Sunday, July 10, 2016

Shuffle Along — The Making of the Musical Sensation of 1921 and All That Followed



What an absolutely amazing and incredible musical. From the moment the curtain goes up. Well actually even before the curtain does up you hear the cast practicing their tap skills.

Here's a review of the show:
There are a lot of impressive moments from this star-studded cast. Warren gives a delightfully unhinged performance of "I'm Simply Full of Jazz" that leaves us suspecting that "Jazz" is code for "cocaine." Porter stops the show with his soaring and expressive vocals on "Low Down Blues." As Miller, Mitchell is Obama-like in his inspirational oratory, making a case for his character as the general who marshaled this show into existence. Playing the composers with eerie authenticity, Henry and Dixon feel like they were ripped from the talkies. Buzzing around the periphery, Brooks Ashmanskas gives a comic tour de force as every white person in the play. 
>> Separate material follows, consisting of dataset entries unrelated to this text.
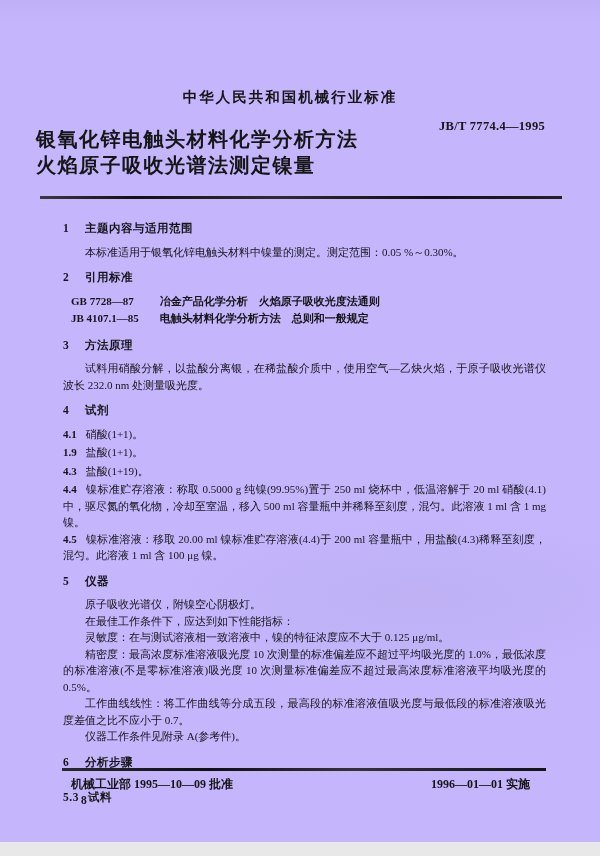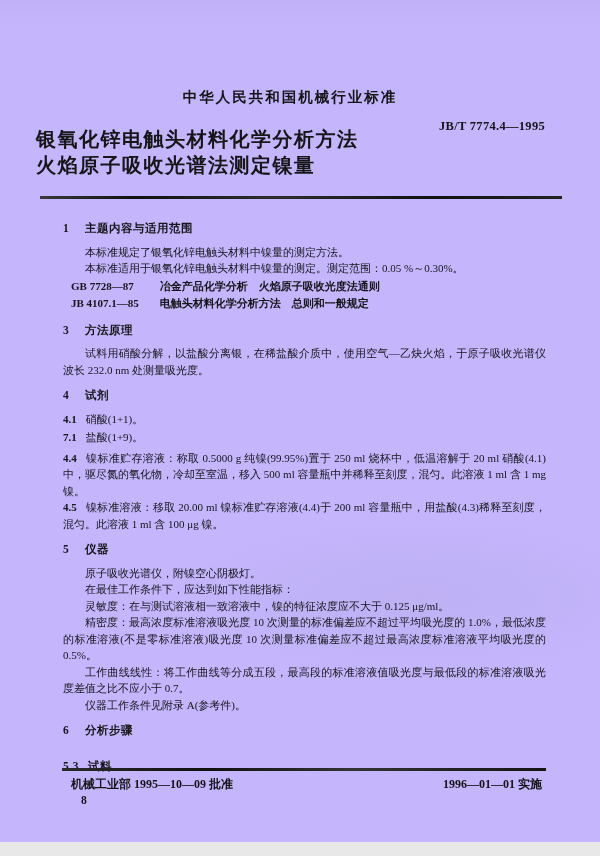"本标准规定了银氧化锌电触头材料中镍量的测定方法。" p.body-p { html: <p>本标准规定了银氧化锌电触头材料中镍量的测定方法。</p> -> none }
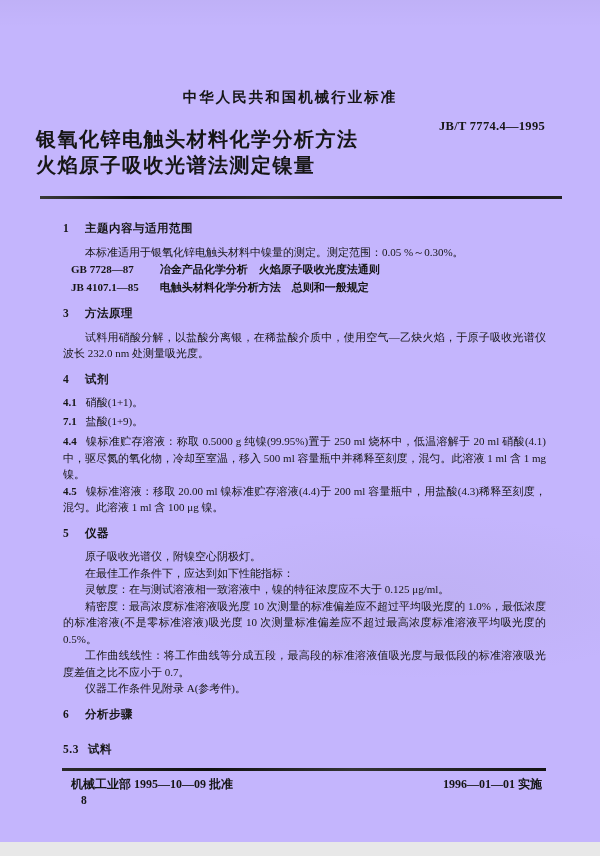"2 引用标准" div.sec-h { html: none -> <div> <span>2</span><span>引用标准</span> </div> }
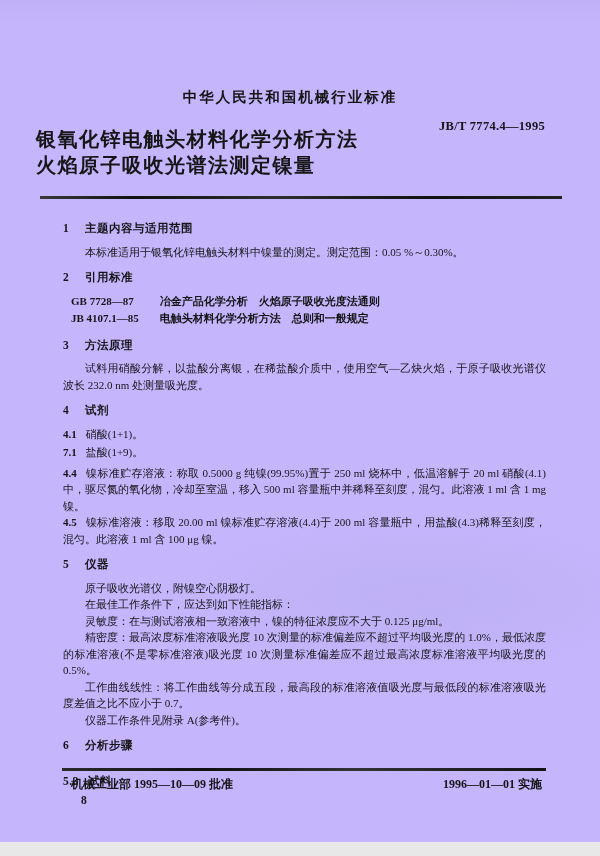"7.1" span.inum { text: 7.1 -> 1.9 }
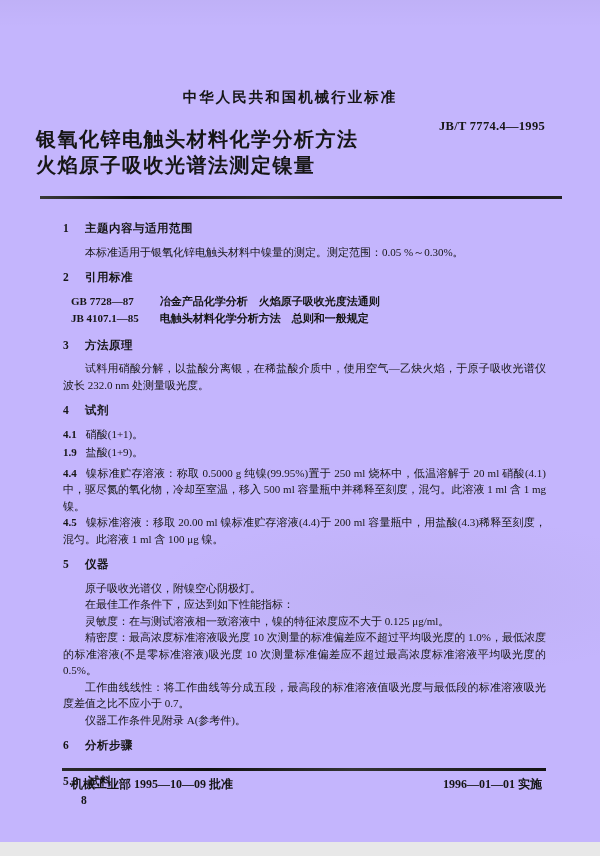"盐酸(1+9)。" span { text: 1+9 -> 1+1 }
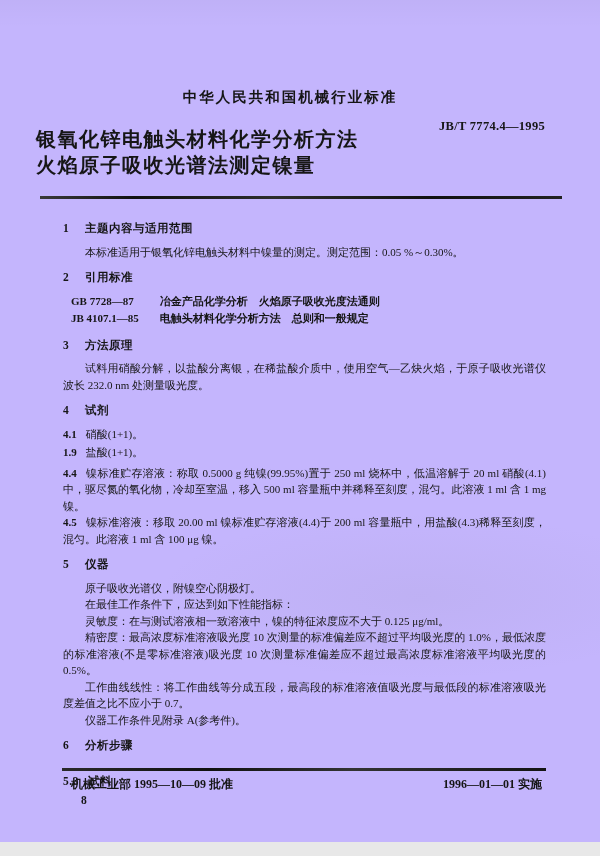"4.3 盐酸(1+19)。" p.item { html: none -> <p><span>4.3</span><span>盐酸(1+19)。</span></p> }
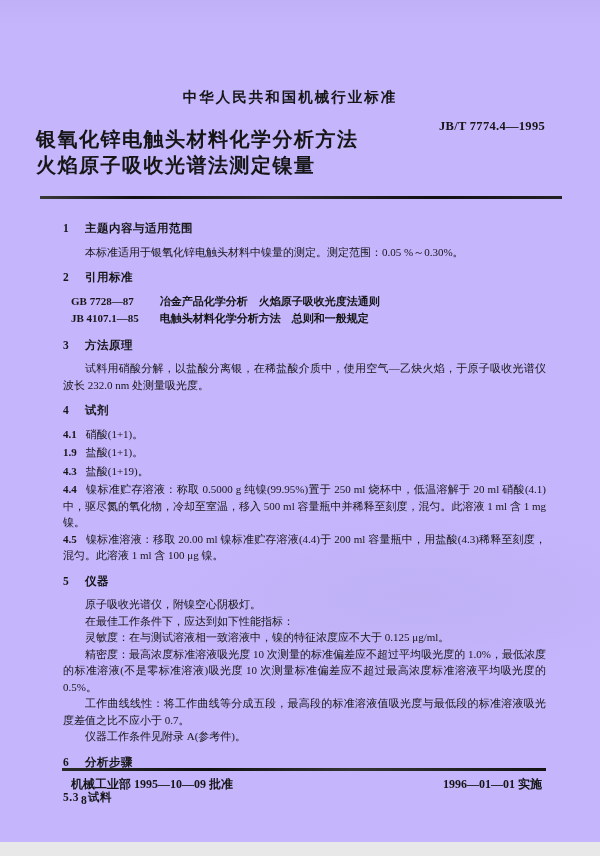"1996—01—01 实施" .foot-right { right: 58px -> 70px }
Delivering the evening's most touching performance, McDonald sensitively portrays a talented woman who fears her moment may be passing her by. This is especially clear in a scene in which Lottie coaches Florence Mills (also Warren), only to see the younger performer leapfrog her into international stardom. McDonald's palpable chemistry with Dixon makes her storyline all the more heartbreaking: We see Lottie give up professional opportunities just to be with this married man.
 The story is presented this way:
Rather than presenting a revival of the 1921 musical comedy, Wolfe (who wrote the new book) pulls the camera back to tell the story of the creative team: composer Eubie Blake (Brandon Victor Dixon), lyricist Noble Sissle (Joshua Henry), and comedians Aubrey Lyles (Tony winner Billy Porter) and F.E. Miller (Tony winner Brian Stokes Mitchell). The show they're writing stars Chitlin' Circuit headliner Lottie Gee (six-time Tony winner Audra McDonald) and the zany Gertrude Saunders (Adrienne Warren) leading a cast of talented black performers from around the country. Using music from the original, Wolfe charts the production's unlikely journey from out-of-town tryouts in Baltimore and D.C. to wandering the wilderness of Pennsylvania and finally landing at the 63rd Street Music Hall in New York, where it became an instant hit.
The sad part is that the four never (Blake, Sissle, Lyles and Miller) wrote another musical. The success of the first drove them apart.